- Hope: a tragedy by Shalom Auslander
- The Snow Child by Eowyn Ivey
- The Defining Decade: Why Your Twenties Matter and How to Make the Most of Them by Meg Jay, PhD
Hope: a tragedy by Shalom Auslander
Shalom Auslander’s novel Hope: a tragedy may captivate some readers and outrage others. Whatever the case, this book will surely initiate discussion and controversy. The Kugels, a Jewish family who has moved to the middle of nowhere to gain a little perspective, find themselves grappling with the past…in more ways than one. With the amusing family dynamics of a grandmother who insists she was in the Holocaust, although she never lived in Europe, a wife who wants nothing more than to be a famous writer, and a husband who humors his aging mother and tries to figure out the life around him, the Kugels also discover Anne Frank, yes the Anne Frank, living in their attic. Through their salty everyday lives and language, concepts such as learning from history, living the (un)examined life, and the beauty and tragedy of hope, Auslander has meshed the Holocaust and its atrocities with today’s world of e-readers, microwaves, and Posture-Pedic mattresses. In doing so, he has combined pain and sadness, along with touches of humor, sanity and insanity. Through this dark comedy of a novel, the crimes of the past, particularly World War II, and today’s despicable acts are confronted. The question is begged: how do we keep history’s truth and hideous inhumanities alive for all generations? Fleeing the past can be haunting…
The Snow Child by Eowyn Ivey
Eowyn Ivey’s beautifully written debut novel, The Snow Child, is one that will capture you and leave you speechless. The story details the lives of Jack and Mabel, a couple in their early 50s, who have just moved to Alaska to escape their past: family drama, unfulfilling work, and the devastation of losing their newborn baby. Looking to restart their lives and repair their failing relationship, the pair starts a farm in the wilderness where they intend to live the remainder of their lives in solitude. However, one snowy evening, everything changes. Feeling childlike and playful, Jack and Mabel build a snow child, donning it with a coat, mittens, hat, and scarf, while carving striking eyes and full lips on the snow child’s face. The next morning, the snow child has fallen over and the coat, hat, mittens, and scarf are gone. Soon a little girl named Faina starts to show up at their doorstep wearing the same accessories. Refusing to divulge where she came from or where she lives, Jack and Mabel become enthralled with Faina’s mysterious and elusive aura. As Jack and Mabel get to know the little girl who always travels with a red fox, Faina makes their lives interesting and exciting again, bringing joy and laughter back into their daily routine. Years pass and Faina comes and goes, almost always magically appearing when she is most needed. Yet questions are still left unanswered: Where did she come from? Where does she live? And most importantly, does Faina even really exist? This fairy-tale of a novel is sure to warm your heart in the chilly, winter weather.

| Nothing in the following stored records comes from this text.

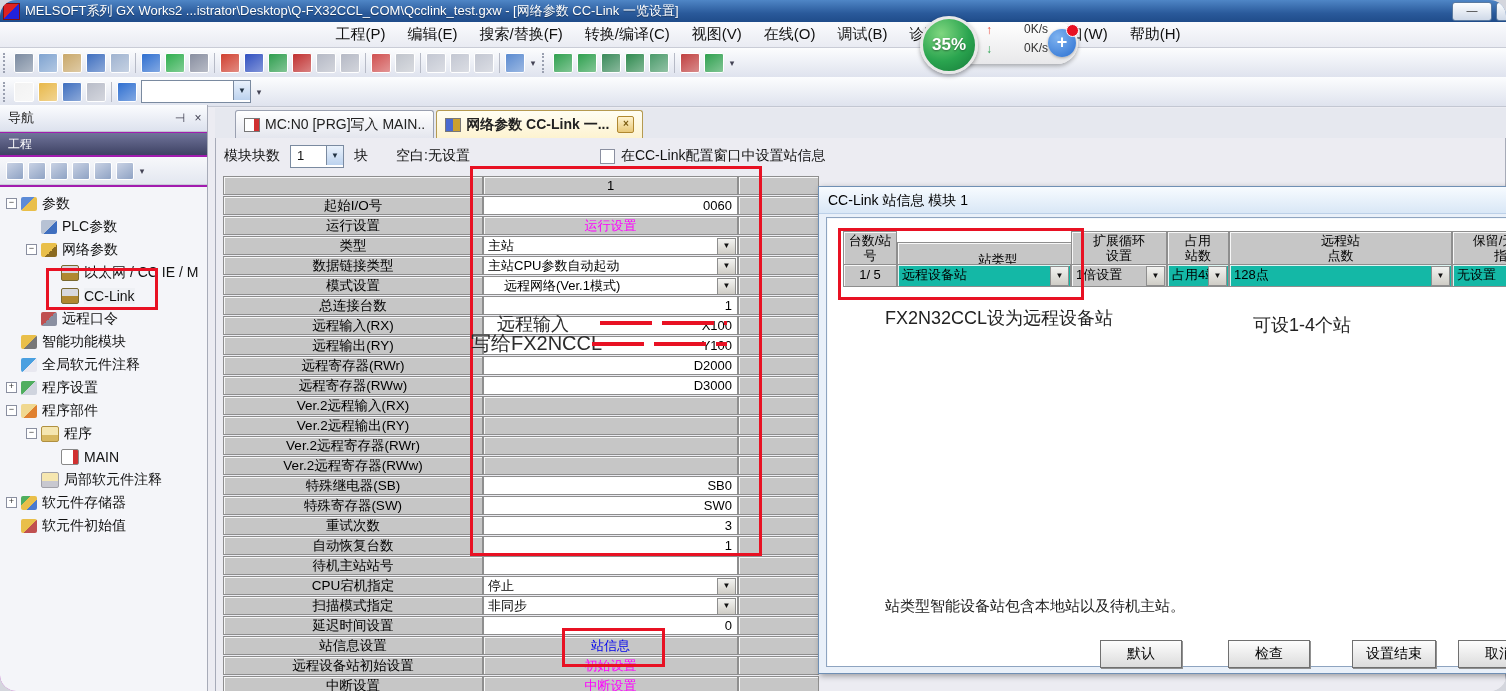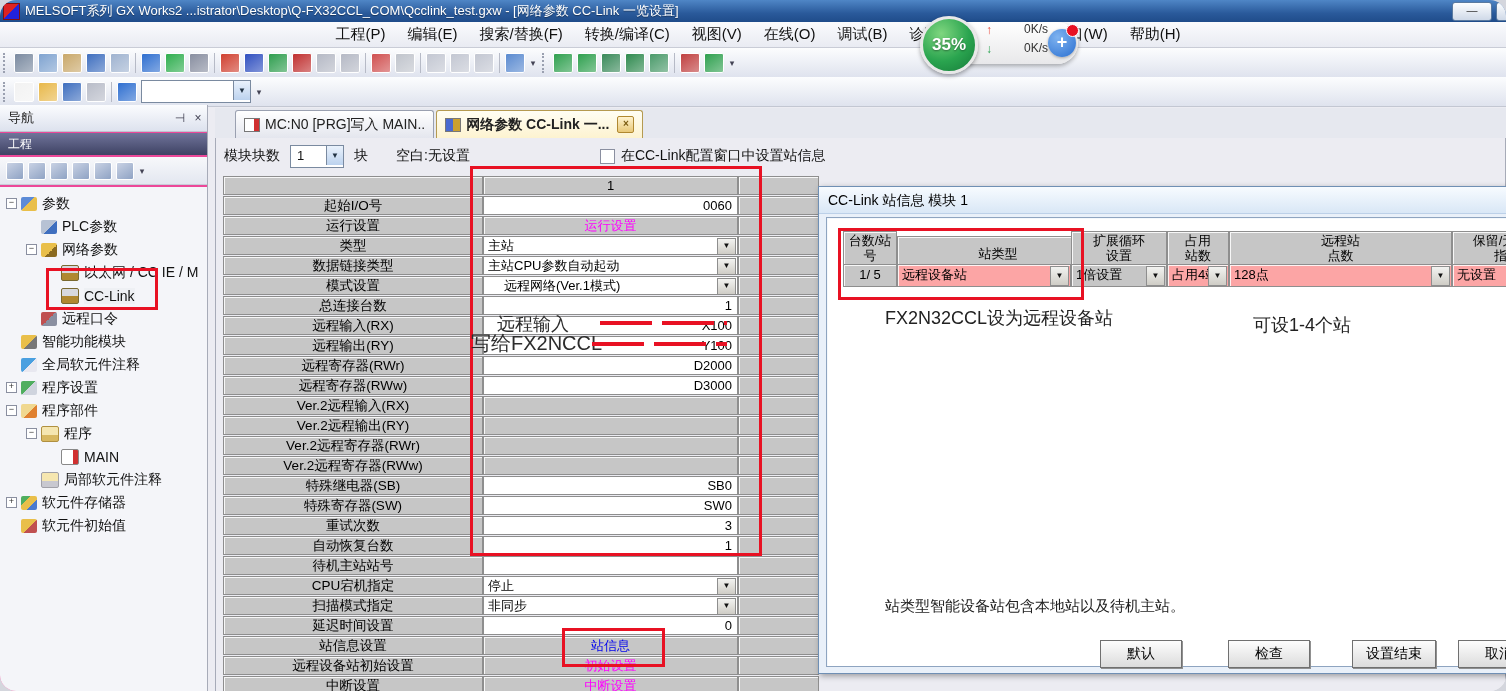--- a/index.html
+++ b/index.html
@@ -26,7 +26,7 @@
   .combo{width:108px;height:21px;background:#fff;border:1px solid #7a8aa0;margin:0 2px;position:relative;}
   .combo .dd{position:absolute;right:0;top:0;width:16px;height:19px;background:linear-gradient(#eaf2fc,#bcd2ee);border-left:1px solid #7a8aa0;color:#234;font-size:8px;text-align:center;line-height:19px;}
   
-  .nav{left:0;top:105px;width:207px;height:586px;background:#ec4899;border-right:1px solid #a7abb8;}
+  .nav{left:0;top:105px;width:207px;height:586px;background:#a21caf;border-right:1px solid #a7abb8;}
   .nav-head{position:absolute;left:0;top:0;width:100%;height:26px;background:linear-gradient(#fbfcfe,#dde2ee);border-bottom:1px solid #c0c4d0;display:flex;align-items:center;font-size:13px;color:#222;}
   .nav-head .t{flex:1;padding-left:8px;}
   .nav-head .b{width:18px;text-align:center;color:#445;font-size:12px;}

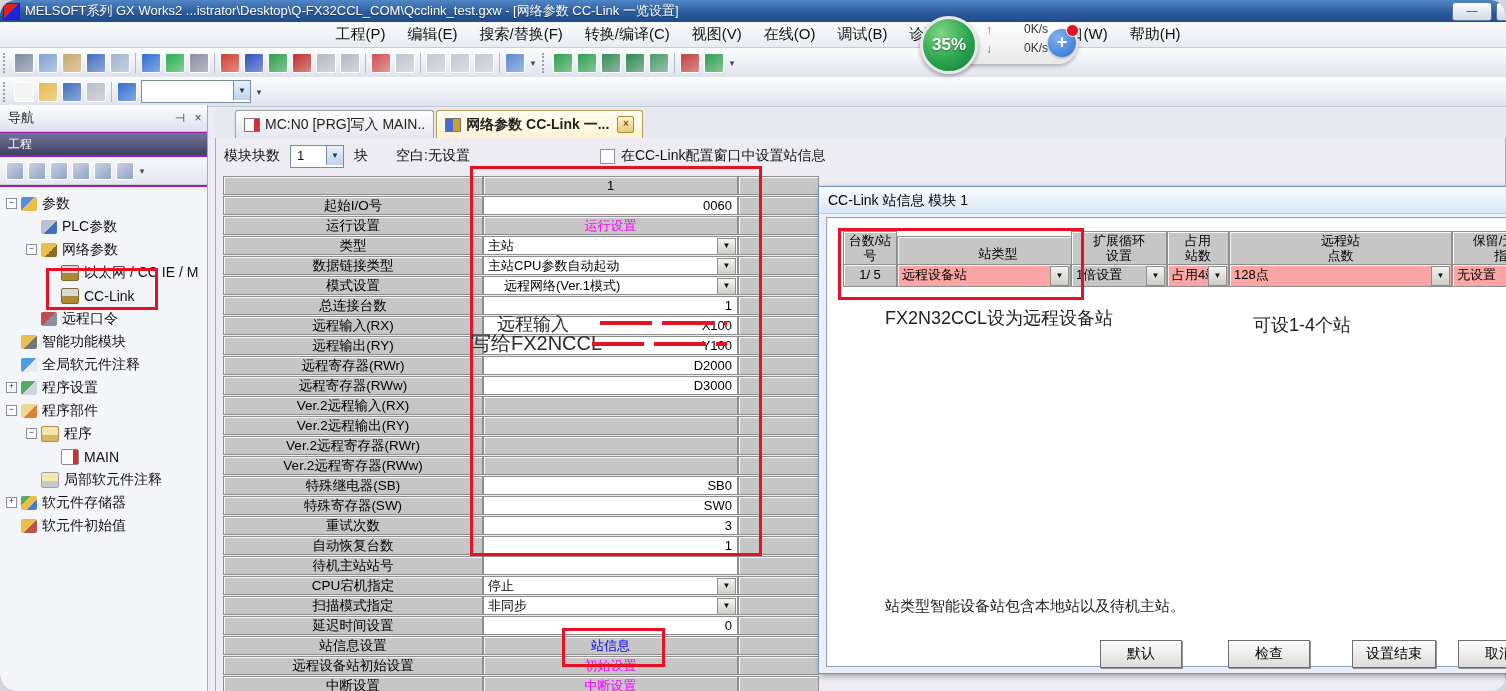--- a/index.html
+++ b/index.html
@@ -454,7 +454,7 @@
   <div id="dlgtable">
       <div class="dcell dhead" style="left: 843px; top: 231px; width: 54px; height: 34px; z-index: 30;">台数/站号</div>
       <div class="dcell dval gray" style="left: 843px; top: 264px; width: 54px; height: 23px; z-index: 30; text-align: center; padding-left: 0px;">1/ 5</div>
-      <div class="dcell dhead" style="left: 897px; top: 236px; width: 202px; height: 34px; z-index: 30;">站类型</div>
+      <div class="dcell dhead" style="left: 897px; top: 242px; width: 202px; height: 34px; z-index: 30;">站类型</div>
       <div class="dcell dval" style="left: 897px; top: 264px; width: 174px; height: 23px; z-index: 30;">远程设备站<span class="ddbtn">▼</span></div>
       <div class="dcell dhead" style="left: 1071px; top: 231px; width: 96px; height: 34px; z-index: 30;">扩展循环
 设置</div>

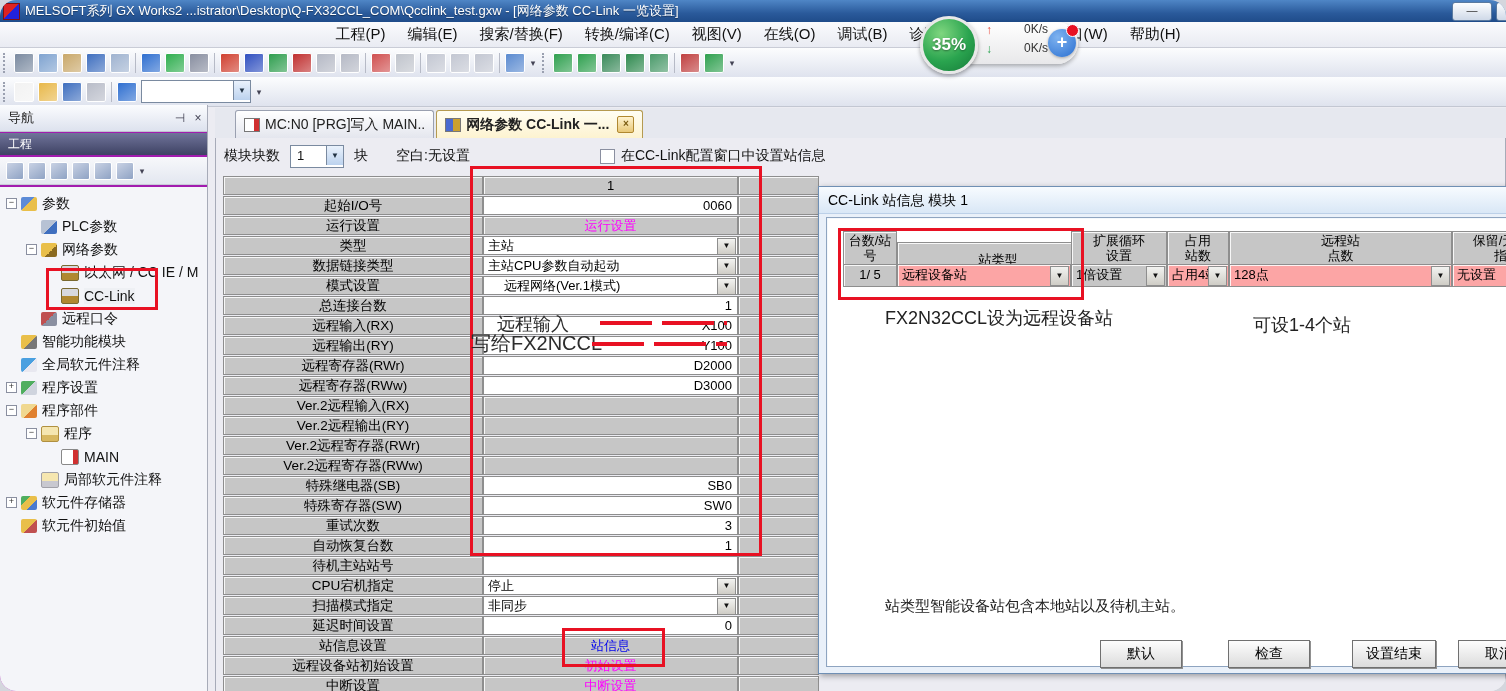--- a/index.html
+++ b/index.html
@@ -82,7 +82,7 @@
   .dlg-body{position:absolute;left:7px;top:30px;width:686px;height:448px;background:#fff;border:1px solid #8ea4c0;box-shadow:inset 1px 1px 0 #f4f8fc;}
   .dcell{position:absolute;box-sizing:border-box;border:1px solid #8e8e8e;box-shadow:inset 1px 1px 0 rgba(255,255,255,.85);font-size:13px;overflow:hidden;}
   .dhead{background:#c6c6c6;display:flex;align-items:center;justify-content:center;text-align:center;line-height:15px;white-space:pre-line;}
-  .dval{background:#fca5a5;line-height:20px;white-space:nowrap;padding-left:4px;}
+  .dval{background:#14b8a6;line-height:20px;white-space:nowrap;padding-left:4px;}
   .dval.gray{background:#c6c6c6;}
   .dval .ddbtn{top:1px;height:18px;line-height:17px;}
   .dlg-note{position:absolute;font-size:18px;color:#222;white-space:nowrap;}

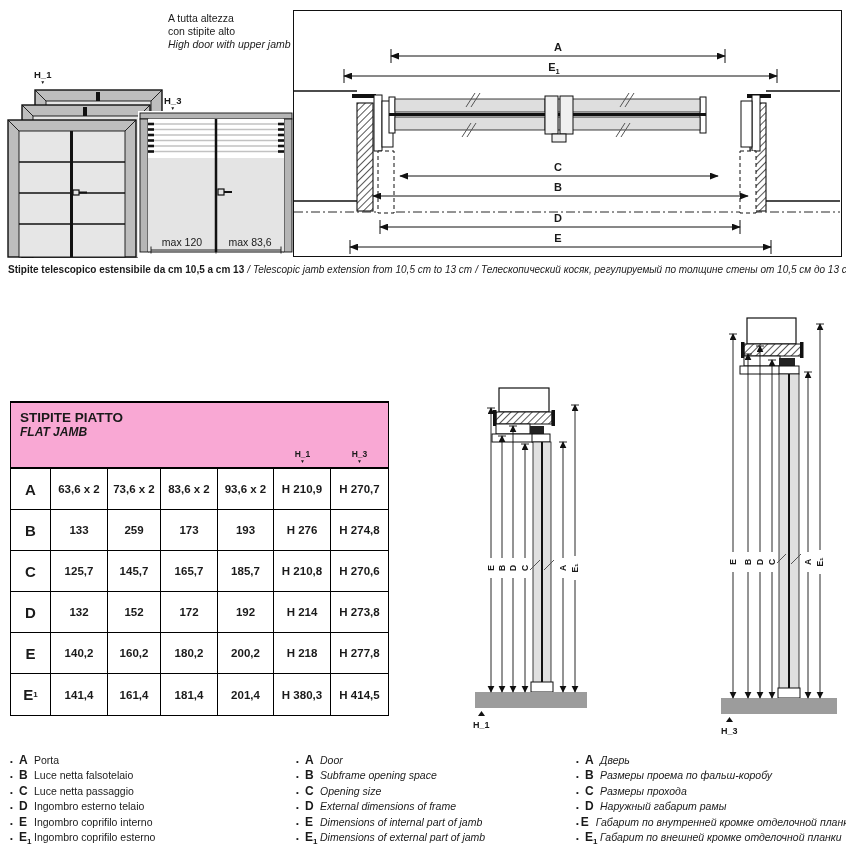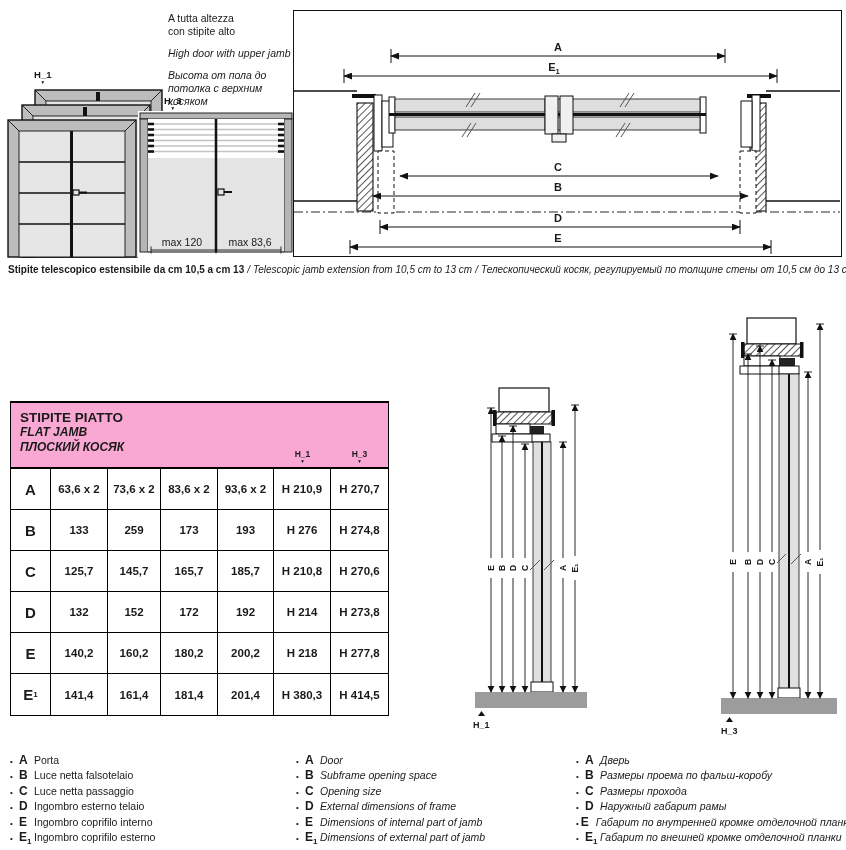--- a/index.html
+++ b/index.html
@@ -12,7 +12,7 @@
   
   .note{left:168px;top:12px;width:134px;font-size:10.5px;line-height:13px;}
   .note .it{font-style:normal;}
-  .note .en{font-style:italic;margin-top:9px;}
+  .note .en{font-style:italic;}
   .note .ru{font-style:italic;margin-top:9px;}
 
   .hmark{font-size:9.5px;font-weight:bold;text-align:center;line-height:10px;}

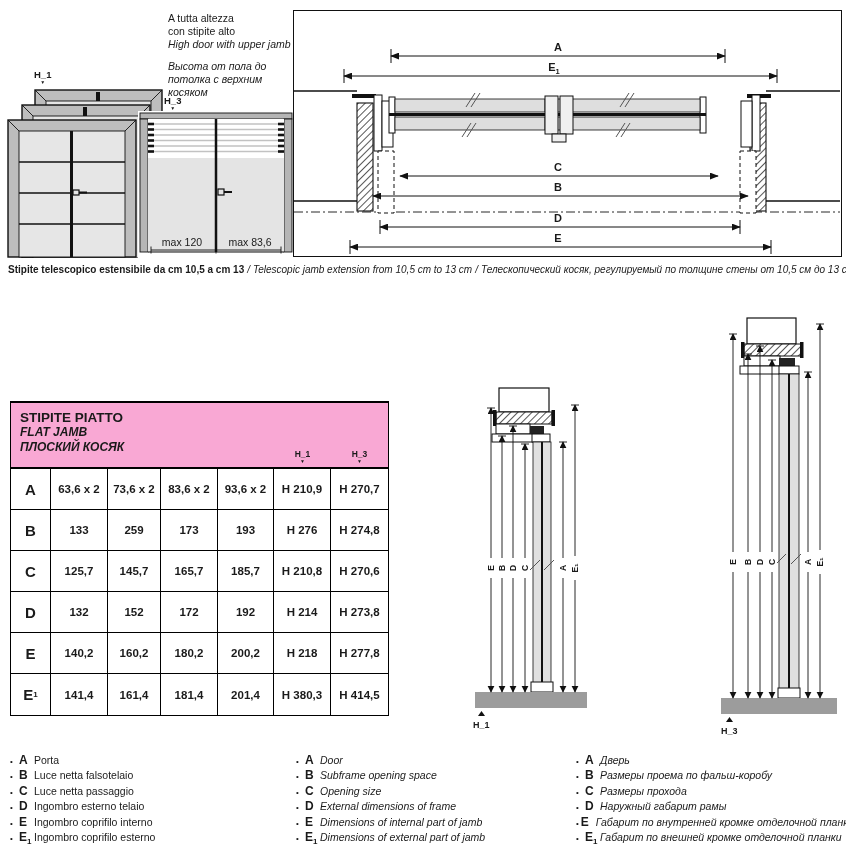--- a/index.html
+++ b/index.html
@@ -58,7 +58,6 @@
   <div class="it">A tutta altezza</div>
   <div class="it">con stipite alto</div>
   <div class="en">High door with upper jamb</div>
-  <div class="ru">Высота от пола до потолка с верхним косяком</div>
 </div>
 
 <div class="abs hmark" style="left:34px;top:70px;">

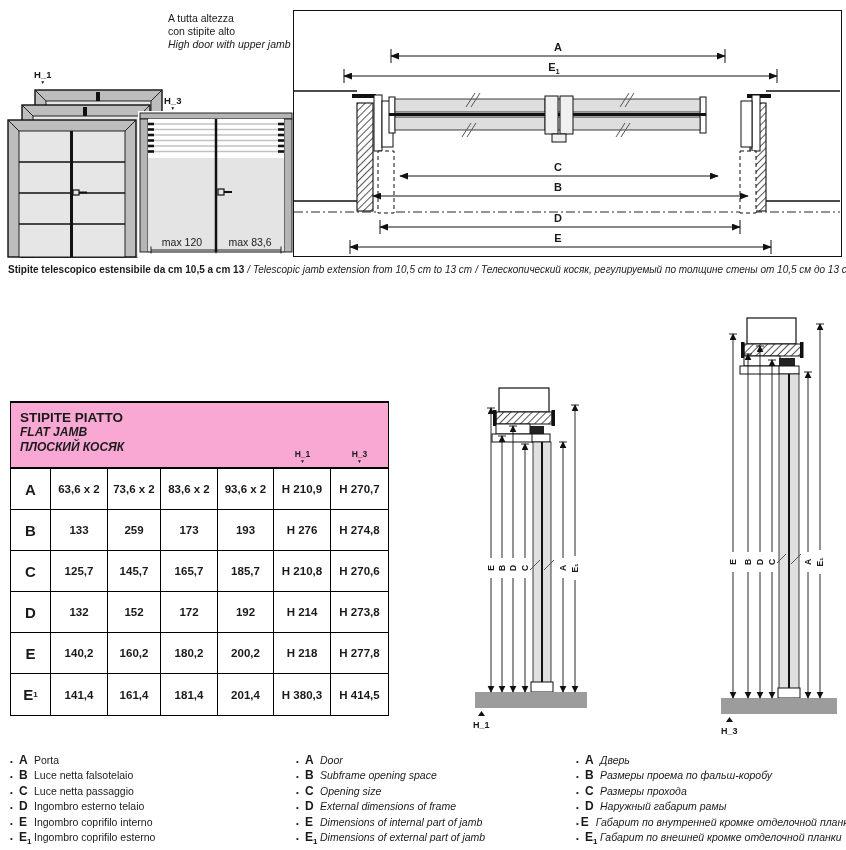--- a/index.html
+++ b/index.html
@@ -248,7 +248,6 @@
   <div class="thead">
     <div class="tt1">STIPITE PIATTO</div>
     <div class="tt2">FLAT JAMB</div>
-    <div class="tt3">ПЛОСКИЙ КОСЯК</div>
     <div class="hcol" style="left:263px;">
       <span>H_1</span>
       <span class="tri">▼</span>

The Defining Decade: Why Your Twenties Matter and How to Make the Most of Them by Meg Jay, PhD
Media, friends, and even family, tell “twentysomethings” that the twenties is an age without consequence: school, work, and romantic relationships can all be postponed since “thirty is the new twenty.” Prominent professors and psychologists have even created a new stage of life for this group: adultescence, an age between adolescence and adulthood that can be spent aimlessly and lacking “grown-up” responsibilities. Well, Dr. Meg Jay has a different point of view. Jay, a clinical psychologist and professor at the University of Virginia, contends that by taking control of one’s life professionally, romantically, and financially in the twenties, one can prepare for a happier and healthier future in their thirties, forties, and beyond. No doubt, the twenties are an important age for self-exploration and taking chances, and Dr. Jay encourages twentysomethings to do such things, but in an intentional manner that will have a positive long-term impact. In doing so, twentysomethings can take control of their lives, empower themselves, and even find that much-wanted freedom that is so often mistakenly believed to only exist in “adultescence.” Drawing on clinical sessions with many of her twentysomething patients, Dr. Jay focuses on topics such as creating an identity capital, the cohabitation effect, marriage, and employment. This is an insightful read for high school and college graduates, anyone in their twenties, and parents and grandparents who are looking to gain perspective into the life of 21st century twentysomethings.
Barbara Alvarez is an Adult Services Librarian at the West Chicago Public Library District. In addition to recommending reads to the newspaper, she also leads the library’s monthly book discussion group, Between the Lines.